Construction costs continued to be viewed as a barrier to starting new residential development projects by most property professionals – around 8 in 10 (78%), with rising interest rates (55%) and delays in obtaining planning permits (46%) the next most common impediments, according to around 1 in 2 survey participants.
Buying activity in established housing markets is still being dominated by owner-occupiers (net of FHBs), with their market share unchanged at a below average 45.8% in Q3. The overall market share of FHBs also fell to a below average 31.0% in Q3, with the share of FHB owner occupiers dipping to 23.5% and investors to a survey low 7.5%. The market share of local investors however inched up to 17.9% but remains well below average.

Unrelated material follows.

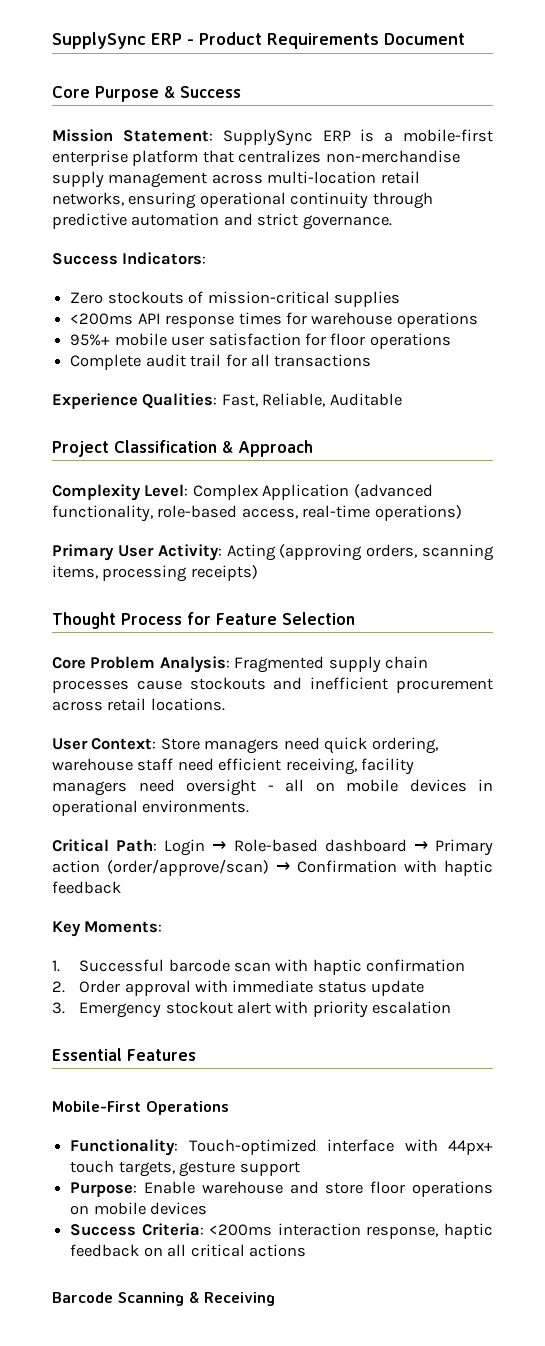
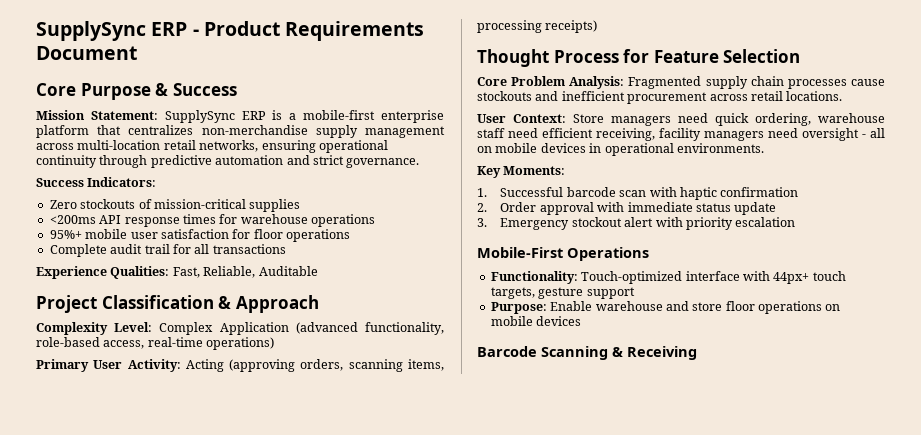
- Critical Path: Login → Role-based dashboard → Primary action (order/approve/scan) → Confirmation with haptic feedback
- Essential Features
- Success Criteria: <200ms interaction response, haptic feedback on all critical actions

Rising interest rates continues to be identified as the biggest constraint for buyers of existing property nationally in Q3 – though weighing a little less heavily on buyers than in Q2. Lack of stock is now seen as the next biggest hurdle for buyers overall, particularly in WA. Access to credit and price levels were next and assessed as a “significant” impediment for buyers in all states (bar WA). Employment security and returns from other investments continue to have the least influence on home buyers, with their impact considered only “somewhat significant” in all states.
NAB’s latest survey results also suggest foreign buyers have been playing an increasingly important role in Australian housing markets in recent quarters.

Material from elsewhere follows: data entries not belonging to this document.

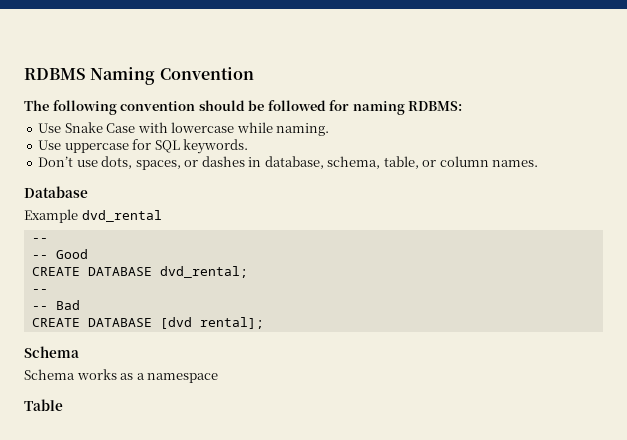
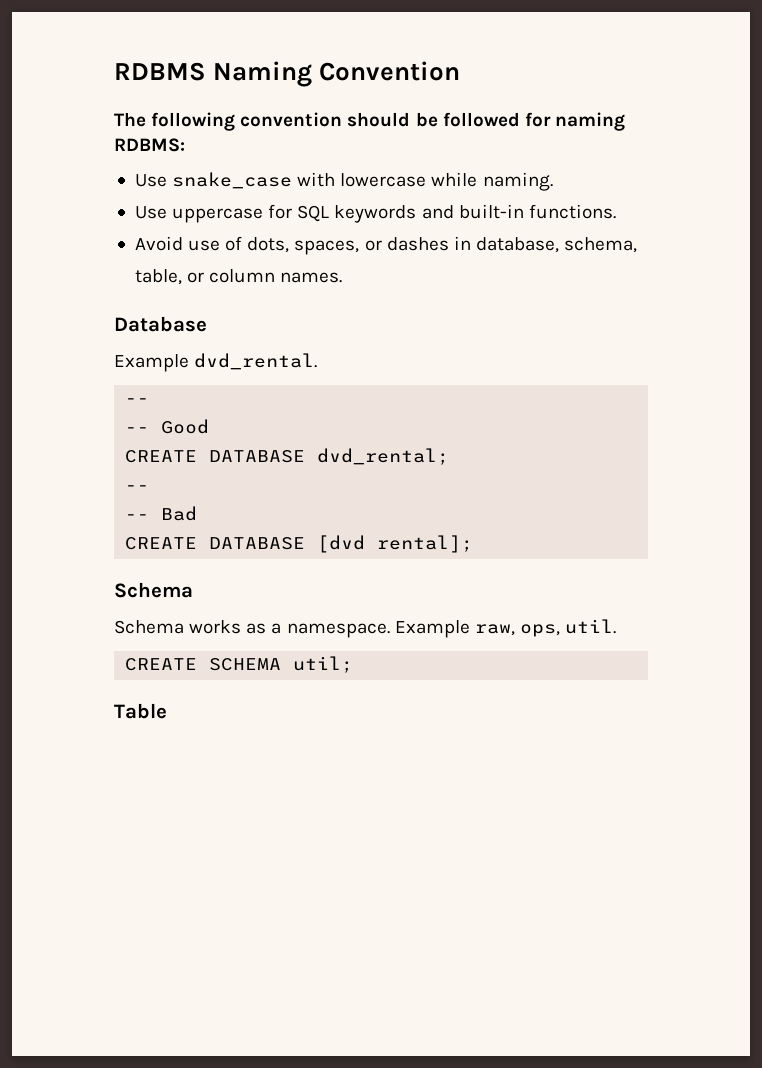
- Use Snake Case with lowercase while naming.
+ Use snake_case with lowercase while naming.
- Use uppercase for SQL keywords.
- Don’t use dots, spaces, or dashes in database, schema, table, or column names.
+ Use uppercase for SQL keywords and built-in functions.
+ Avoid use of dots, spaces, or dashes in database, schema, table, or column names.
- Example dvd_rental
+ Example dvd_rental.
- Schema works as a namespace
+ Schema works as a namespace. Example raw, ops, util.
+ CREATE SCHEMA util;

Property professionals estimate the share of total market sales to foreign buyers in new housing markets increased for the fourth straight quarter to a 5½-year high 10.1% in Q3 and lifted above the survey average for the first time since mid-2018. This was mainly due to noticeably higher activity levels in NSW, where market sales increased to 14.9% (9.2% in Q2) and VIC where it also lifted to 11.3% (7.4% in Q2). In established housing markets, the share of foreign buyers rose to a 4-year high 4.1% in Q3 and increased in all states led by VIC (5.0%).
We have revised up our expectation dwelling prices in the near-term, and after accounting for stronger than expected outcomes over the past three months, now see capital city dwelling prices finishing the year around 8% higher. We continue to see prices rising a further 5% in 2024 with ongoing strength in housing demand relative to supply outweighing the impact of the ongoing passthrough of higher rates.
On rates, we continue to expect the RBA to lift rates to 4.35% at the November meeting with the likely upside in the Q3 CPI a key driver. From there we continue to see rates on hold for an extended period before the RBA begins to ease rates back towards neutral in H2 2024. More broadly, we expect the impact of higher rates and inflation to continue to see sluggish growth in consumer demand and below trend growth to see some easing labour market pressures and for inflation to continue to moderate back towards the RBA’s target band over the next year or so.